I also brought a YJ 6x6 (the non pillowed one) from Dealperfect. Very good for fun solving, but not for speedsolving.

I'll wait until a clickless V6 comes or a X-Cube 6 comes out to change that. My best time on the YJ 6x6 is 23:30.


----------



## Lofty (Oct 24, 2009)

Have you guys been able to buy anything from DP? The whole purchasing system has been jacked for me too. I just ended up finding a similarly priced mini qj on ebay. 9.98 or something like that including shipping.


----------



## panyan (Oct 24, 2009)

LNZ said:


> I also brought a YJ 6x6 (the non pillowed one) from Dealperfect. Very good for fun solving, but not for speedsolving.
> 
> I'll wait until a clickless V6 comes or a X-Cube 6 comes out to change that. My best time on the YJ 6x6 is 23:30.



id like to see some reviews actually


----------



## LNZ (Oct 24, 2009)

Well, I'll do a brief review of the YJ 6x6x6 cube here.

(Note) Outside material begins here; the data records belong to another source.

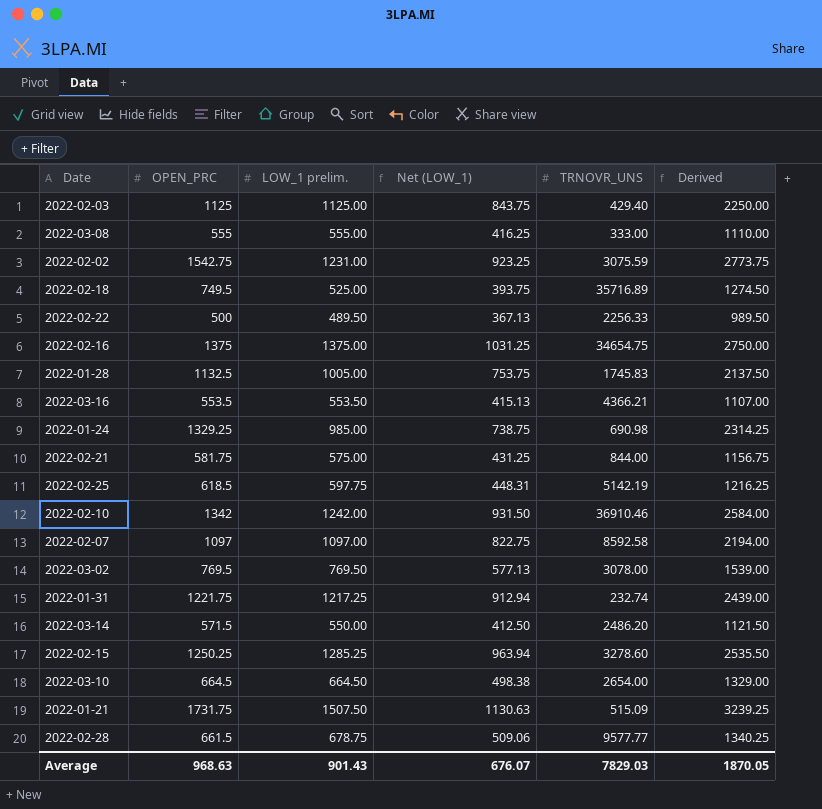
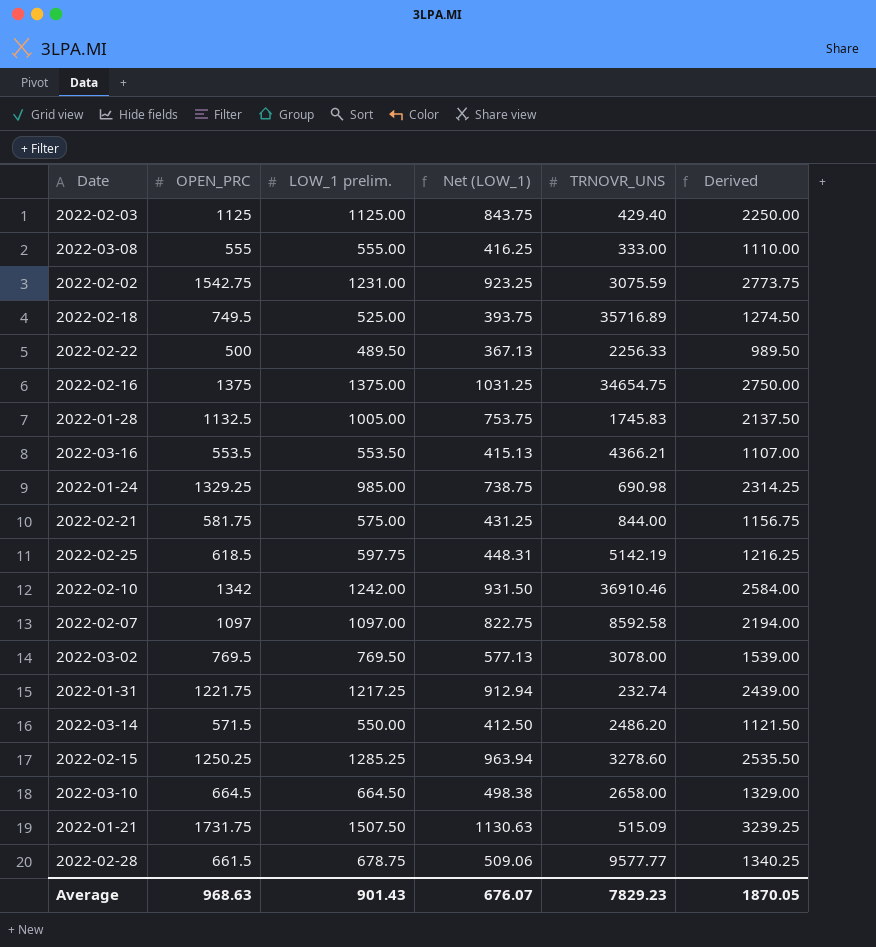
2022-03-10 | TRNOVR_UNS: 2654.00 -> 2658.00
Average | TRNOVR_UNS: 7829.03 -> 7829.23

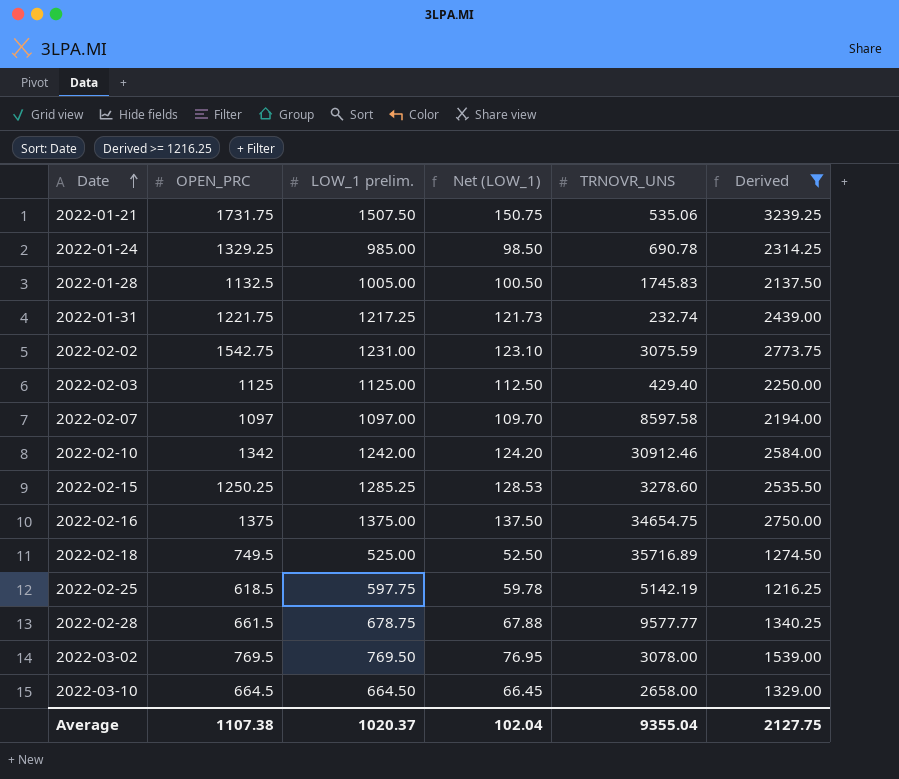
filter: none -> Derived >= 1216.25
row order: none -> Date ascending
column Net (LOW_1) | formula: [LOW_1 prelim.] * 0.75 -> [LOW_1 prelim.] * 0.1
2022-01-21 | TRNOVR_UNS: 515.09 -> 535.06
2022-01-24 | TRNOVR_UNS: 690.98 -> 690.78
2022-02-07 | TRNOVR_UNS: 8592.58 -> 8597.58
2022-02-10 | TRNOVR_UNS: 36910.46 -> 30912.46
Average | OPEN_PRC: 968.63 -> 1107.38
Average | LOW_1 prelim.: 901.43 -> 1020.37
Average | Net (LOW_1): 676.07 -> 102.04
Average | TRNOVR_UNS: 7829.23 -> 9355.04
Average | Derived: 1870.05 -> 2127.75

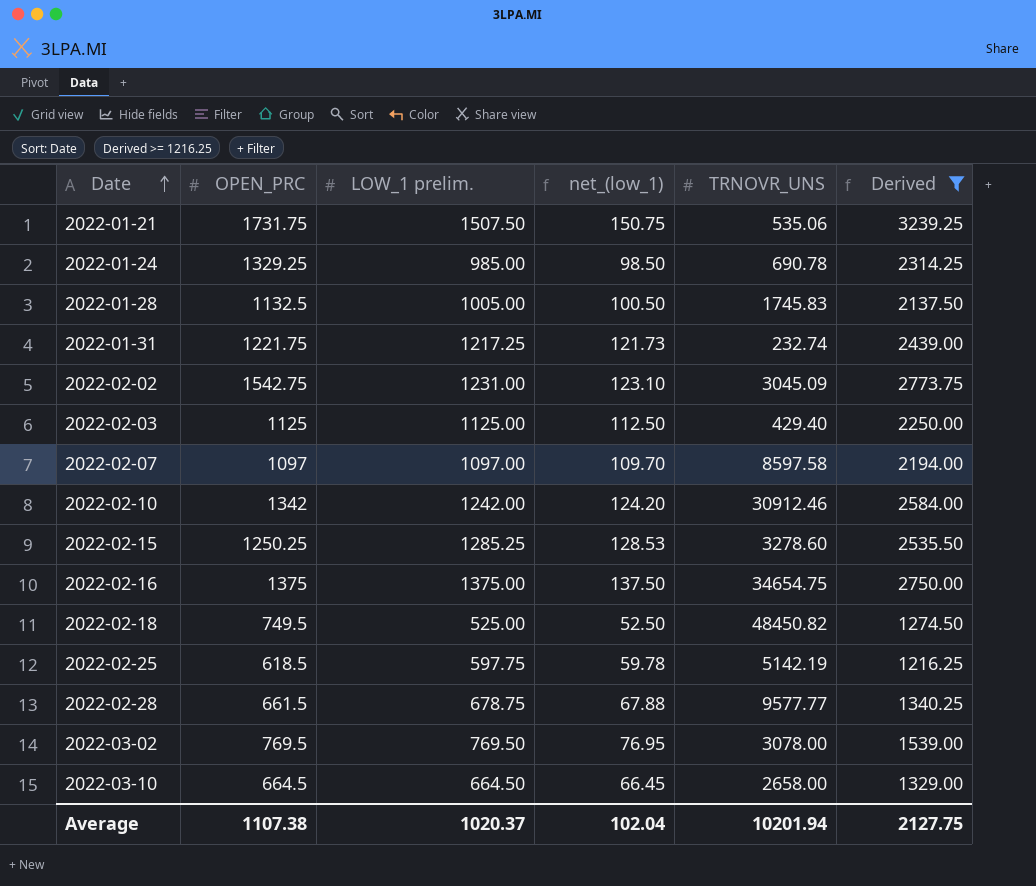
column name: Net (LOW_1) -> net_(low_1)
2022-02-02 | TRNOVR_UNS: 3075.59 -> 3045.09
2022-02-18 | TRNOVR_UNS: 35716.89 -> 48450.82
Average | TRNOVR_UNS: 9355.04 -> 10201.94

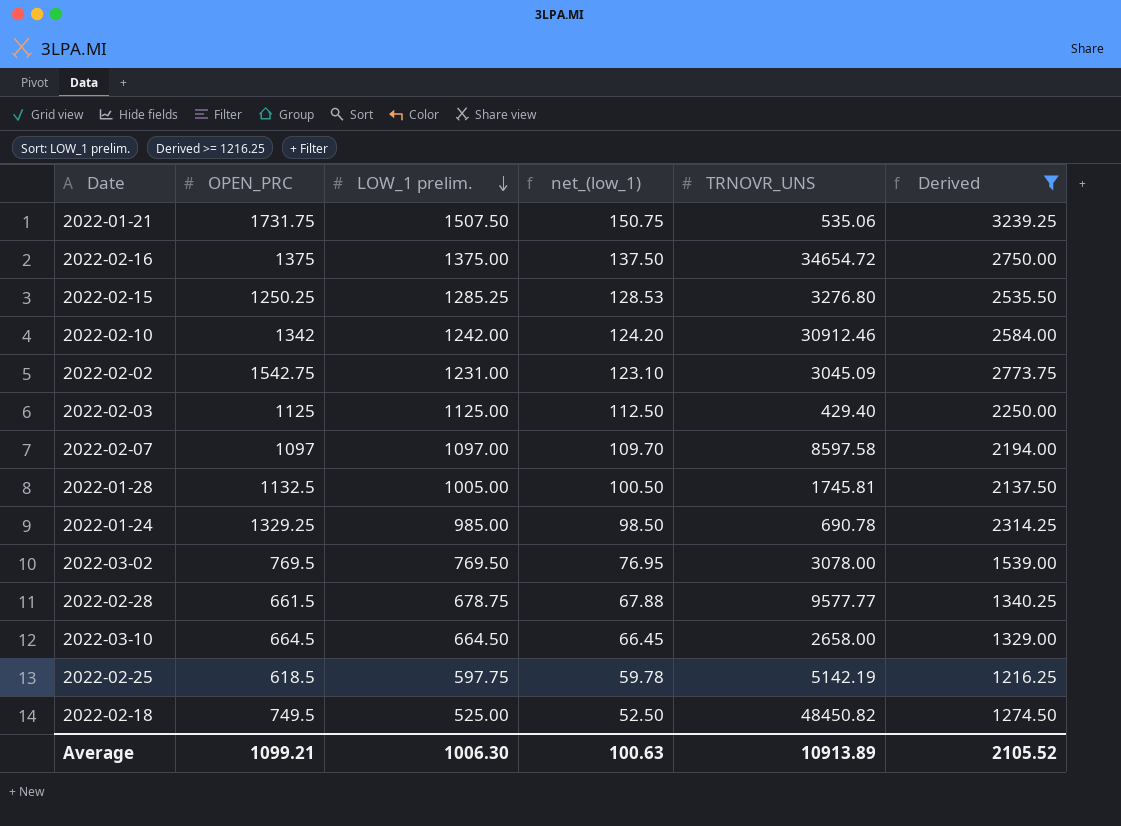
row order: Date ascending -> LOW_1 prelim. descending
row 2022-01-31: 1221.75 | 1217.25 | 121.73 | 232.74 | 2439.00 -> none
2022-02-16 | TRNOVR_UNS: 34654.75 -> 34654.72
2022-02-15 | TRNOVR_UNS: 3278.60 -> 3276.80
2022-01-28 | TRNOVR_UNS: 1745.83 -> 1745.81
Average | OPEN_PRC: 1107.38 -> 1099.21
Average | LOW_1 prelim.: 1020.37 -> 1006.30
Average | net_(low_1): 102.04 -> 100.63
Average | TRNOVR_UNS: 10201.94 -> 10913.89
Average | Derived: 2127.75 -> 2105.52

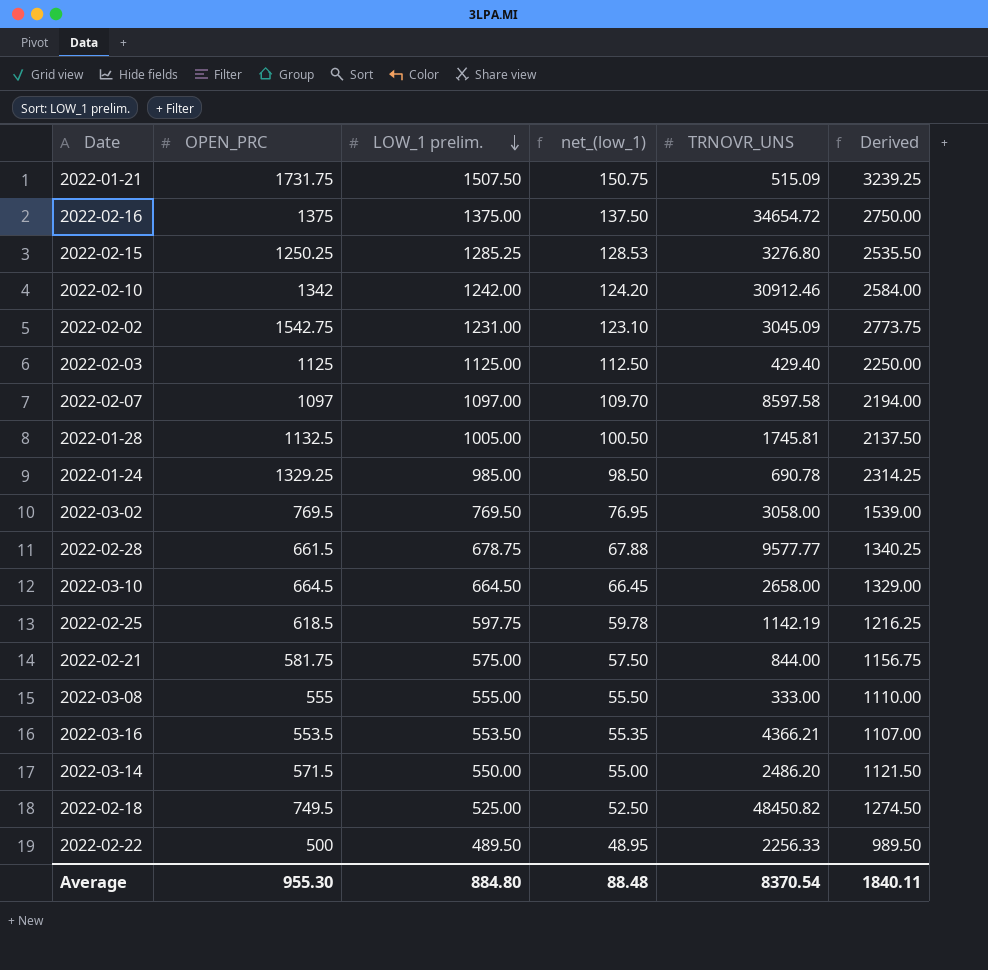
filter: Derived >= 1216.25 -> none
2022-01-21 | TRNOVR_UNS: 535.06 -> 515.09
2022-03-02 | TRNOVR_UNS: 3078.00 -> 3058.00
2022-02-25 | TRNOVR_UNS: 5142.19 -> 1142.19
Average | OPEN_PRC: 1099.21 -> 955.30
Average | LOW_1 prelim.: 1006.30 -> 884.80
Average | net_(low_1): 100.63 -> 88.48
Average | TRNOVR_UNS: 10913.89 -> 8370.54
Average | Derived: 2105.52 -> 1840.11

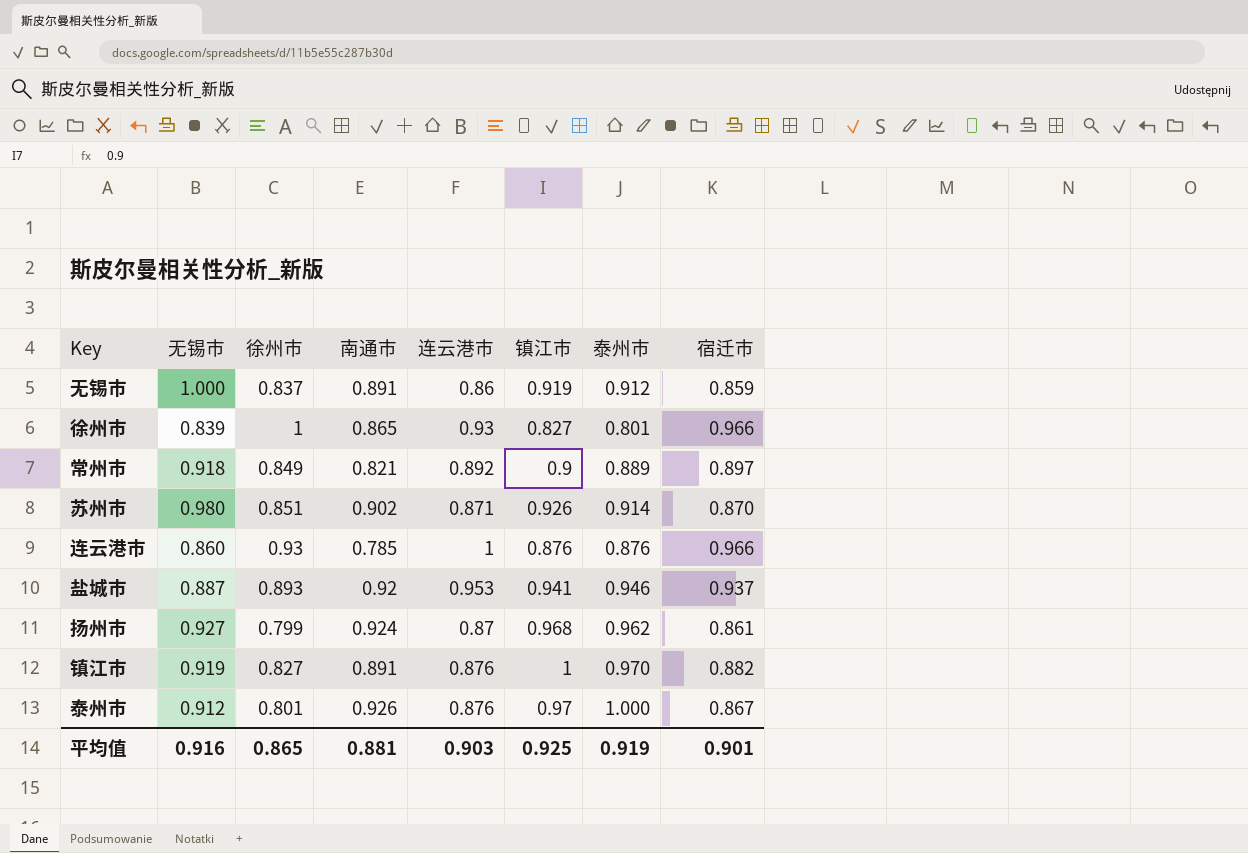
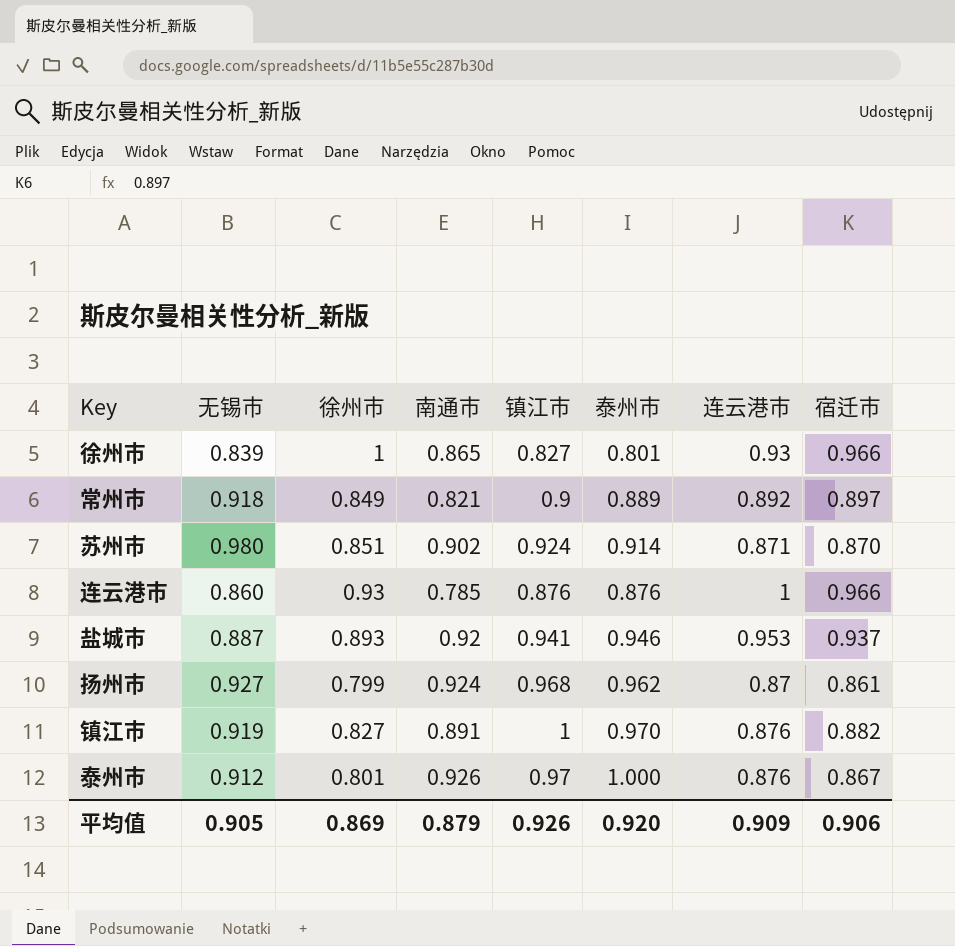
column 连云港市 | position: 5 -> 7
row 无锡市: 1.000 | 0.837 | 0.891 | 0.86 | 0.919 | 0.912 | 0.859 -> none
苏州市 | 镇江市: 0.926 -> 0.924
平均值 | 无锡市: 0.916 -> 0.905
平均值 | 徐州市: 0.865 -> 0.869
平均值 | 南通市: 0.881 -> 0.879
平均值 | 镇江市: 0.925 -> 0.926
平均值 | 泰州市: 0.919 -> 0.920
平均值 | 连云港市: 0.903 -> 0.909
平均值 | 宿迁市: 0.901 -> 0.906

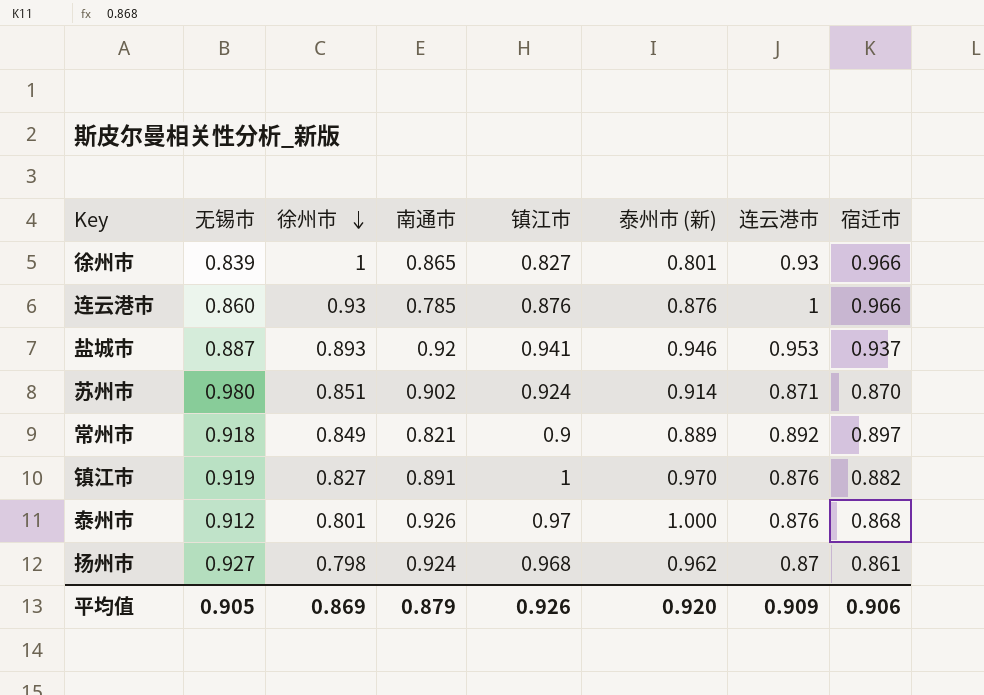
row order: none -> 徐州市 descending
column name: 泰州市 -> 泰州市 (新)
泰州市 | 宿迁市: 0.867 -> 0.868
扬州市 | 徐州市: 0.799 -> 0.798

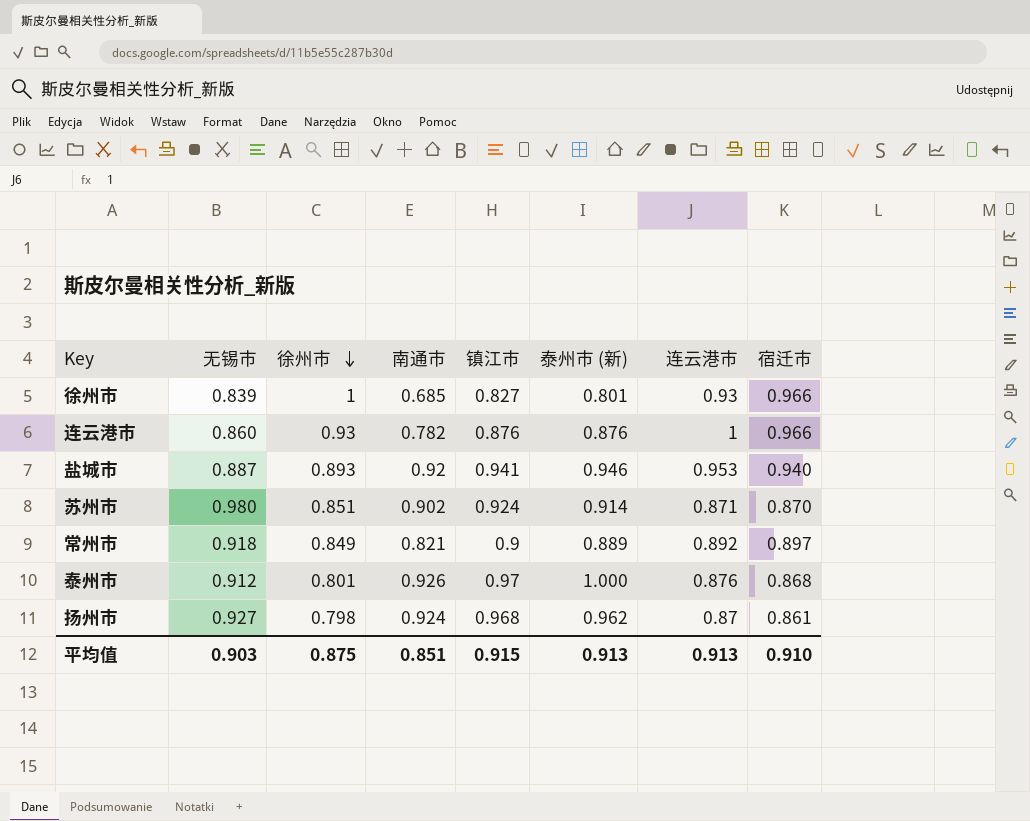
row 镇江市: 0.919 | 0.827 | 0.891 | 1 | 0.970 | 0.876 | 0.882 -> none
徐州市 | 南通市: 0.865 -> 0.685
连云港市 | 南通市: 0.785 -> 0.782
盐城市 | 宿迁市: 0.937 -> 0.940
平均值 | 无锡市: 0.905 -> 0.903
平均值 | 徐州市: 0.869 -> 0.875
平均值 | 南通市: 0.879 -> 0.851
平均值 | 镇江市: 0.926 -> 0.915
平均值 | 泰州市 (新): 0.920 -> 0.913
平均值 | 连云港市: 0.909 -> 0.913
平均值 | 宿迁市: 0.906 -> 0.910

The outer two layers turn really smoothly and the internal mechanism is pretty good. And is much less "clicky" than the V6 out of the box. Only locks up about 1/3 of the time of a V6 out of the box too. 

But the fact it still locks up sometimes keeps it from becoming a speedcube. So I only use it for fun solving. Only a clickless V6 or a X-Cube 6 could change this.


----------



## Worker (Oct 24, 2009)

odd whenever I search cube on deal perfect it takes me to this page
http://www.dealperfect.com/shoppingcart.dp/add.24562~quantity.1~OY.|||


----------



## iSpinz (Oct 24, 2009)

http://www.dealperfect.com/search.dp/TypeID.0~keyword.cube


----------



## Worker (Oct 24, 2009)

ty


----------



## joey (Oct 24, 2009)

So can we actually buy from here or no?


----------



## mazei (Oct 24, 2009)

We can but at the moment can't because the payment system is messed up.


----------



## joey (Oct 24, 2009)

So no  I hope it gets fixed soon, I want some new cubes.


----------



## SlapShot (Oct 25, 2009)

In their forums, it says to E-mail Rachel about doing a manual order through paypal. I E-mailed her on Thursday. Still waiting, and I will let you know if
I am able to successfully place an order.


----------



## Zubon (Oct 26, 2009)

If you really want to order from dealperfect before they get their payment system back on track, try www.popbuying.com

It seems to have the same and even some more cube related stuff. You can even log in with your DP username and password. The prices are the same and the layout is identical to DP.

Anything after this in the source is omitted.